法律是社会现象,根植于其赖以产生的土壤经济基础。商品经济是私法的母体,诚如马克思所言“法律是记载经济的符号”。西方经济历史由简单协作到工厂手工业再到机器大工业的过渡中,伴随的是“私权神圣”、“契约自由”、“无过错、无责任”,其最终追求的是通过扩大经济规模增加经济产出,因为按照当时流行的经济理论可以得出“需求不是问题”,以亚当﹒斯密为代表的古典经济学家们坚信 “经济人”+商品+政府的不作为就能够创造整体经济效益的最大化。

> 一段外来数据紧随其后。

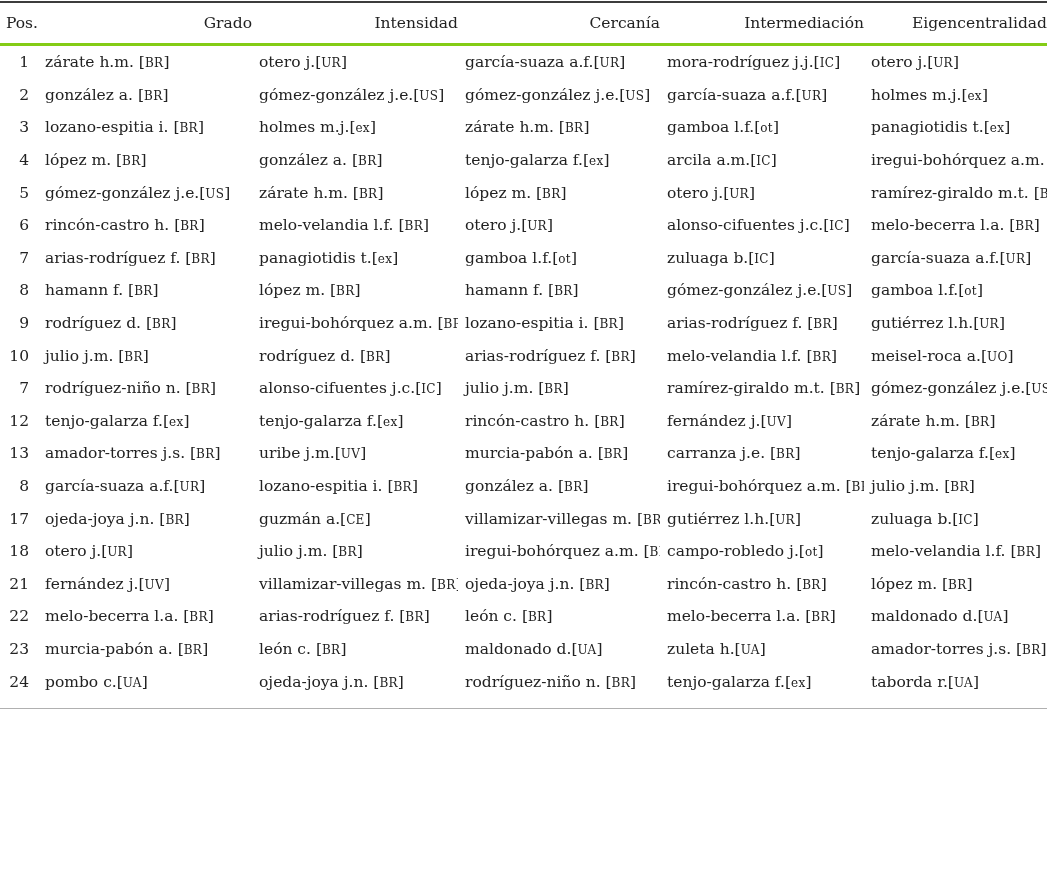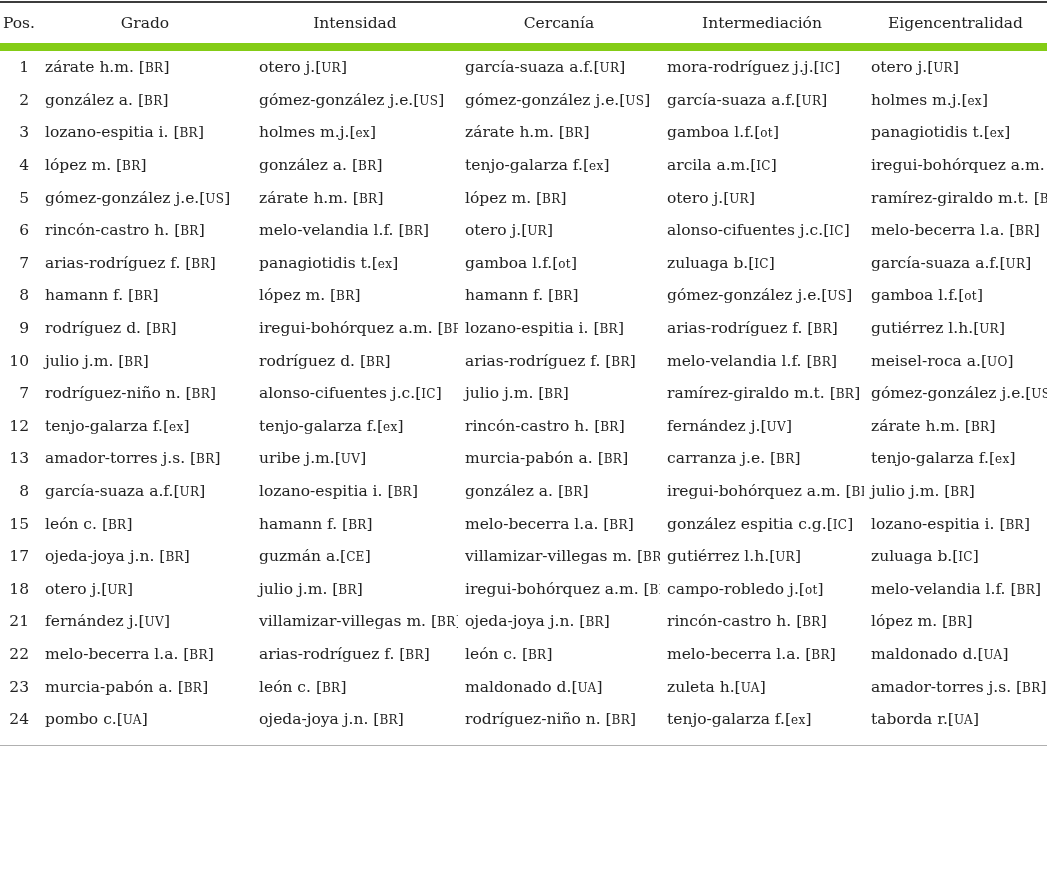"Pos." thead th { border-bottom: 8px solid #84cc16 -> 3px solid #84cc16; text-align: center -> right }
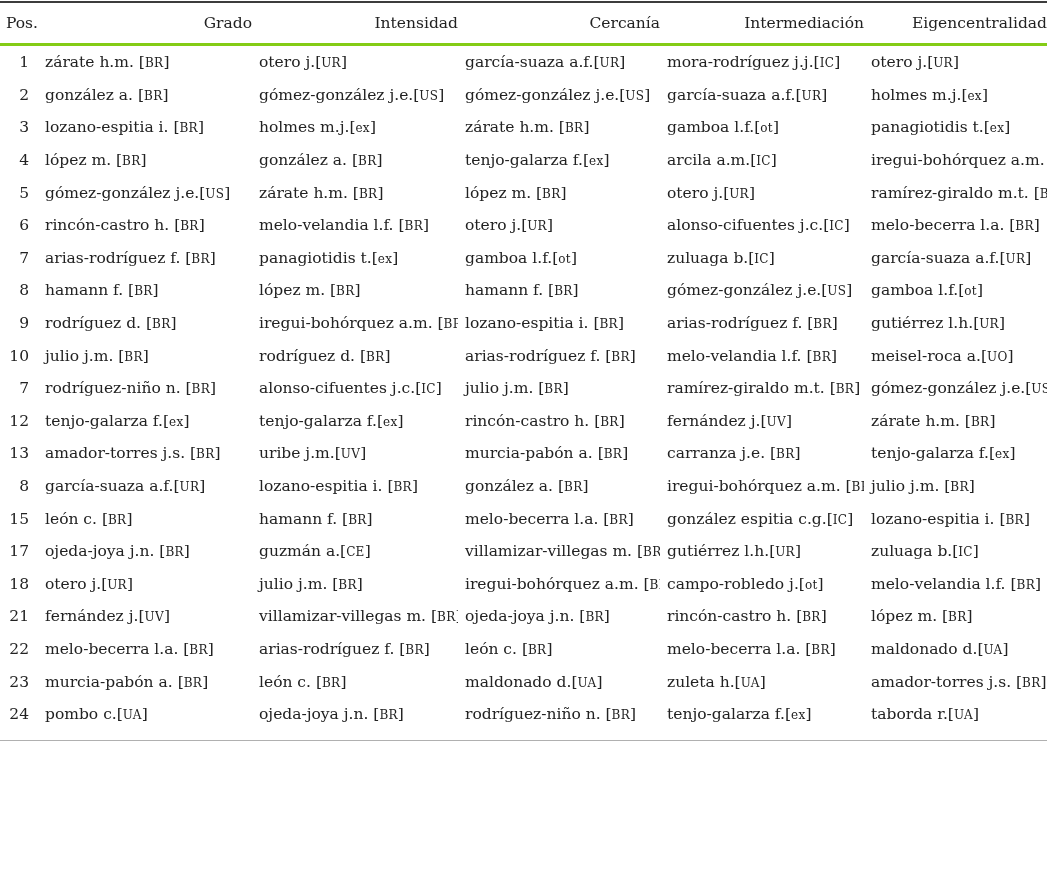"15" tr { html: <tr> <td>15</td> <td>león c. [<span>BR</span>]</td> <td>hamann f. [<span>BR</span>]</td> <td>melo-becerra l.a. [<span>BR</span>]</td> <td>gonzález espitia c.g.[<span>IC</span>]</td> <td>lozano-espitia i. [<span>BR</span>]</td> </tr> -> none }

此一历史演进过程为罗马法的复兴创造了绝佳的空间,为自由交换保驾护航的民法在这300年中得到了极大的发展、完善。但历史的结论似乎更加精准,商品经济在创造巨大物质财富的同时也在创造着危机:人的物化、财富分配失衡以及周期性爆发的经济危机等等,影响小到个人团体,大到国家战争。而只专注于调整私人微观利益的民商法不仅无力对社会整体利益给予保护,而且更是“越多者越富,越贫者越少”,造成恶性循环。面对种种危机,政府必须从“消极”转为“积极”,从“无为”转为“有为”,德国的《反不正当竞争法》、美国的《谢尔曼法》的颁布都预示着政府开始了对私经济领域的干涉。尤其是1929-1933年的经济大危机,使资本主义世界工业生产比1920年下降了1/3,失业人口总数达到4 000万左右。商品经济的负面性及“经济人”的有限理性体现得淋漓尽致。西方资本主义世界处在一个十字路口,或者彻底消灭私有制代之以当时蓬勃兴起的公有制,走苏联的道路,或者政府在宏观层面对经济进行管制,抛弃自由放任。建立在私有制经济基础上的西方选择了后者,其背后有一套完整的理论体系作为支撑。此便是被西方社会视为“救命稻草”的凯恩斯经济学理论。以有效需求不足为逻辑起点的凯恩斯认为要降低失业率、引导社会走出危机,政府必须积极干预经济,通过降低利率、招募人员加强公共工程建设,使社会资本与需求充实,可以刺激企业进行新一轮的生产,使经济系统重新得以转动,滞涨现象也可逐渐得到缓解。此理论被美国总统罗斯福践行后收到良好效果,西方国家纷纷开始效仿。事件背后更为深刻的变化是:自由放任时代的终结、国家全面干预的开始。法律作为经济现象的反应,应对国家干预行为进行调控,但着眼于私人交易的民法和实质是控权的行政法其理念都不能够对国家干预行为进行合理的说明、解释。新的时代产生了新的经济理论,新的经济理论呼唤新的法律,经济法也由此在20世纪初迎来了自身极大化发展。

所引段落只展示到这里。